> [Supplied records]:
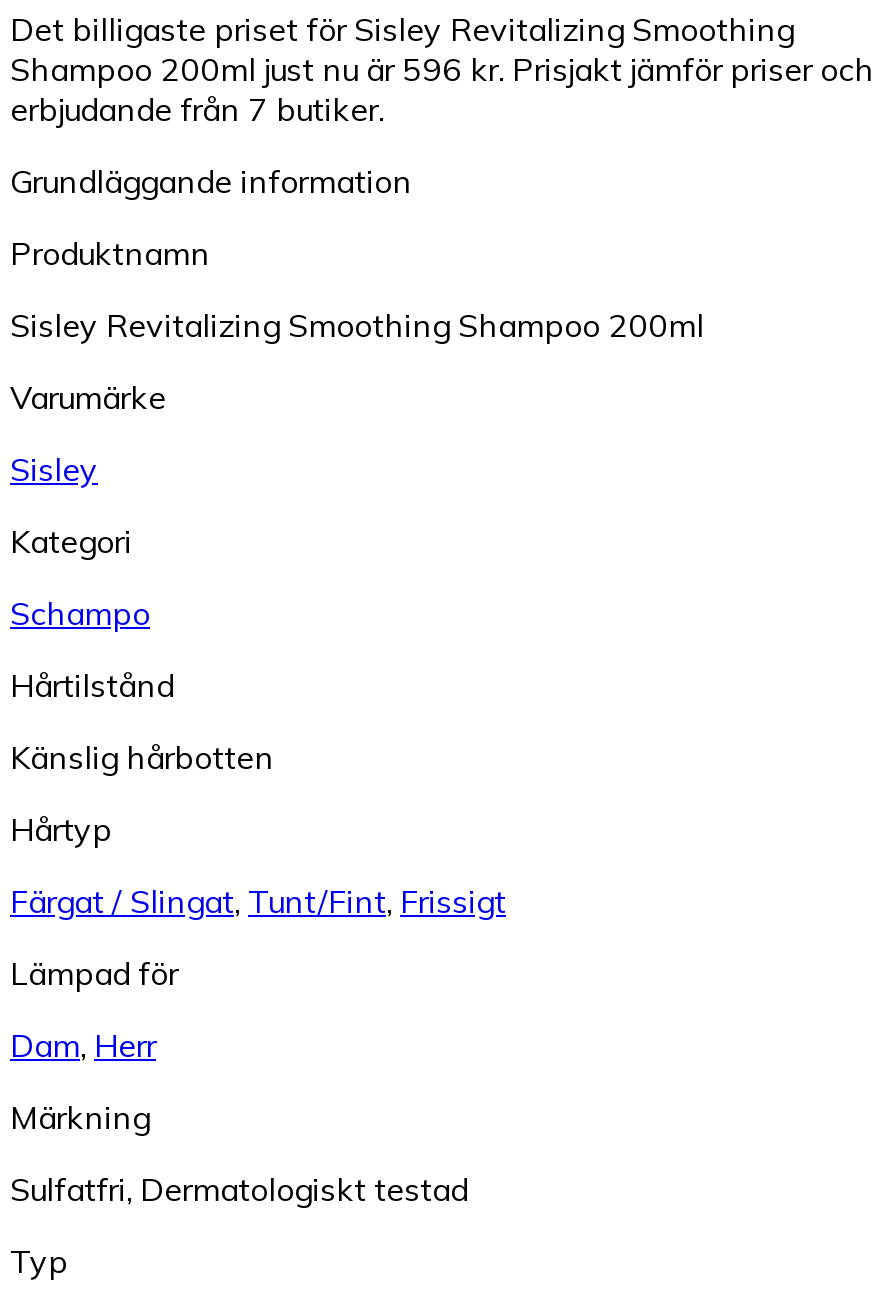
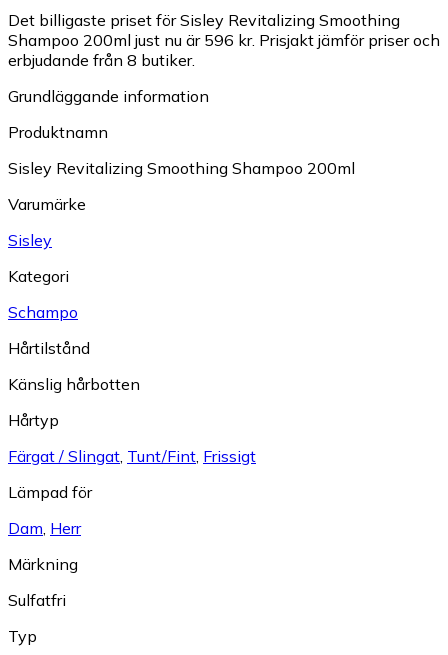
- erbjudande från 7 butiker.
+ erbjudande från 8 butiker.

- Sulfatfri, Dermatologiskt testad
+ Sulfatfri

--

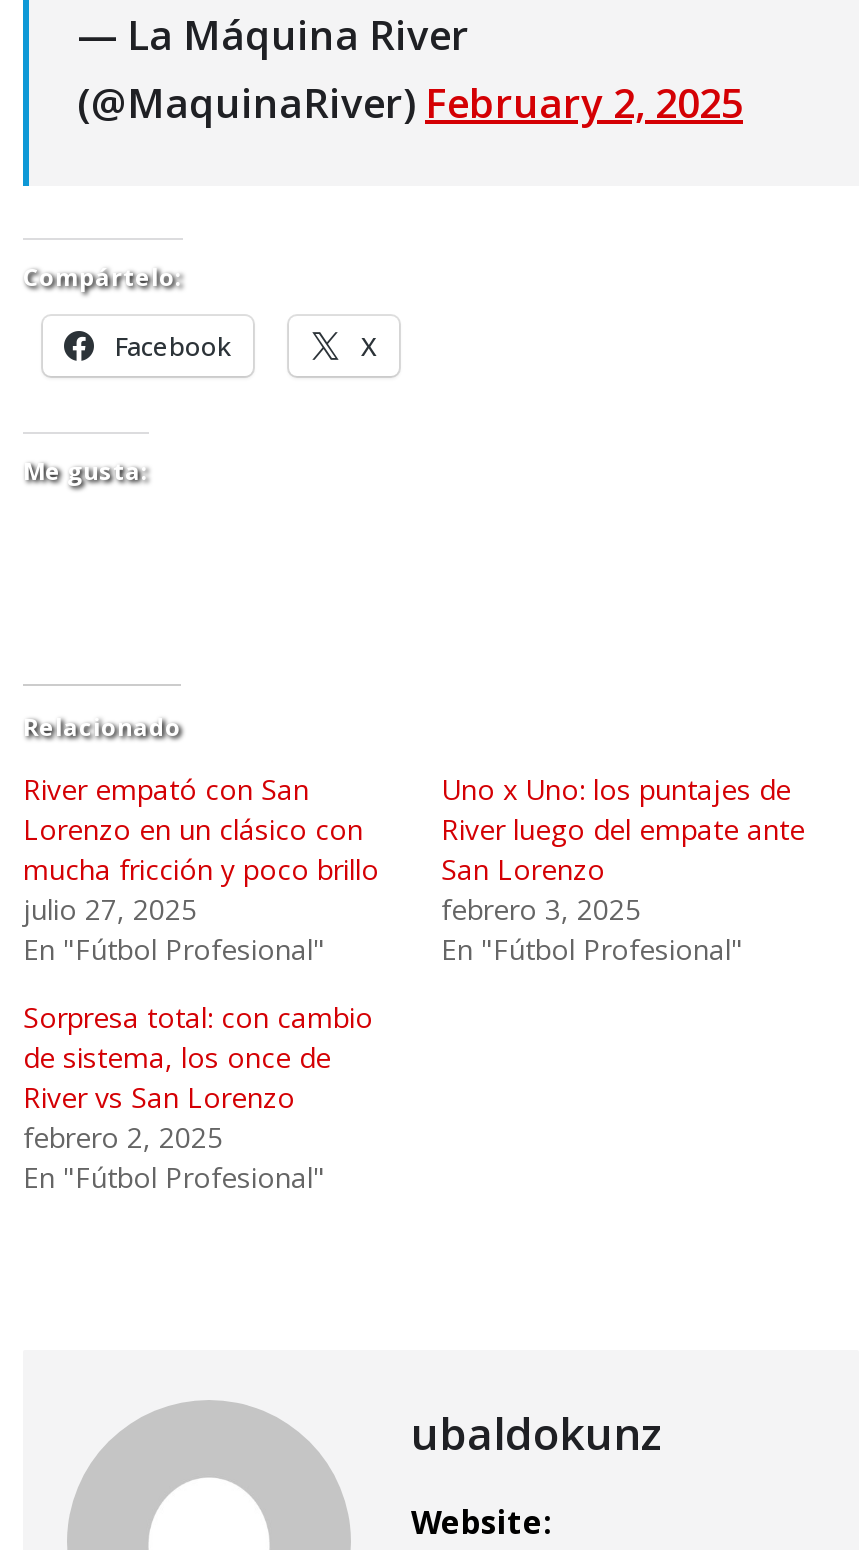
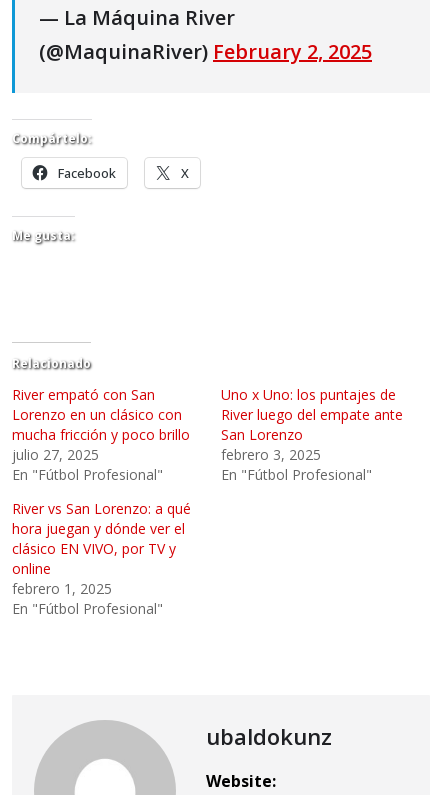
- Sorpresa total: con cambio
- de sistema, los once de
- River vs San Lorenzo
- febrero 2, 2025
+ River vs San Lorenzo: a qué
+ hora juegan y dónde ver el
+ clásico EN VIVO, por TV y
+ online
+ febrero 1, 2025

...

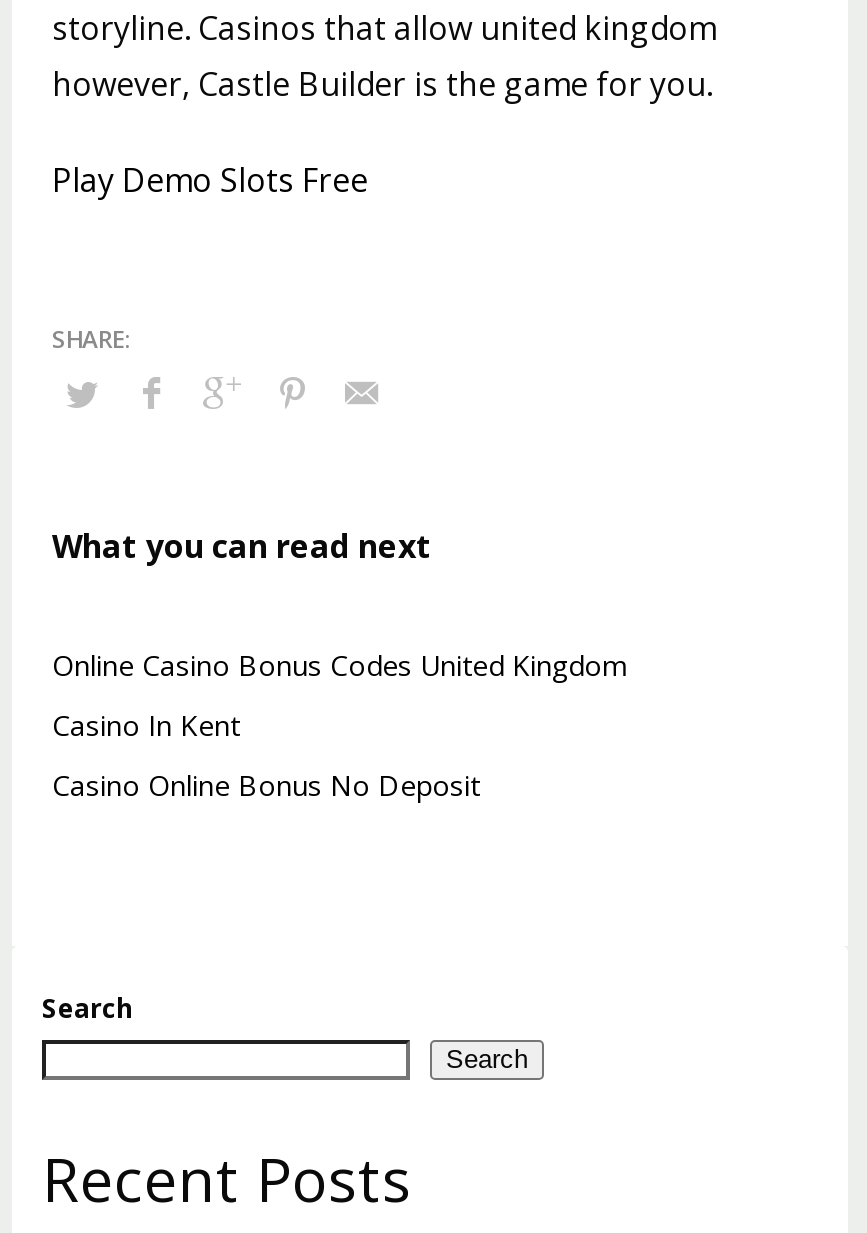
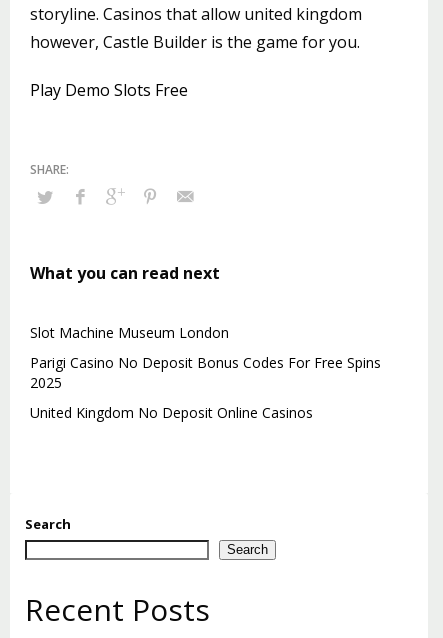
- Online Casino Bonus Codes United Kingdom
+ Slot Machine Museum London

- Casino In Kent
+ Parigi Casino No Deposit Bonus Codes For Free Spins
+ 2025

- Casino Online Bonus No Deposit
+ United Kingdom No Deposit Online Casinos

> [Exercise aim]: From the records, copy every line that has the string "River" in it.

> [Answer section]:
- River vs San Lorenzo
+ River vs San Lorenzo: a qué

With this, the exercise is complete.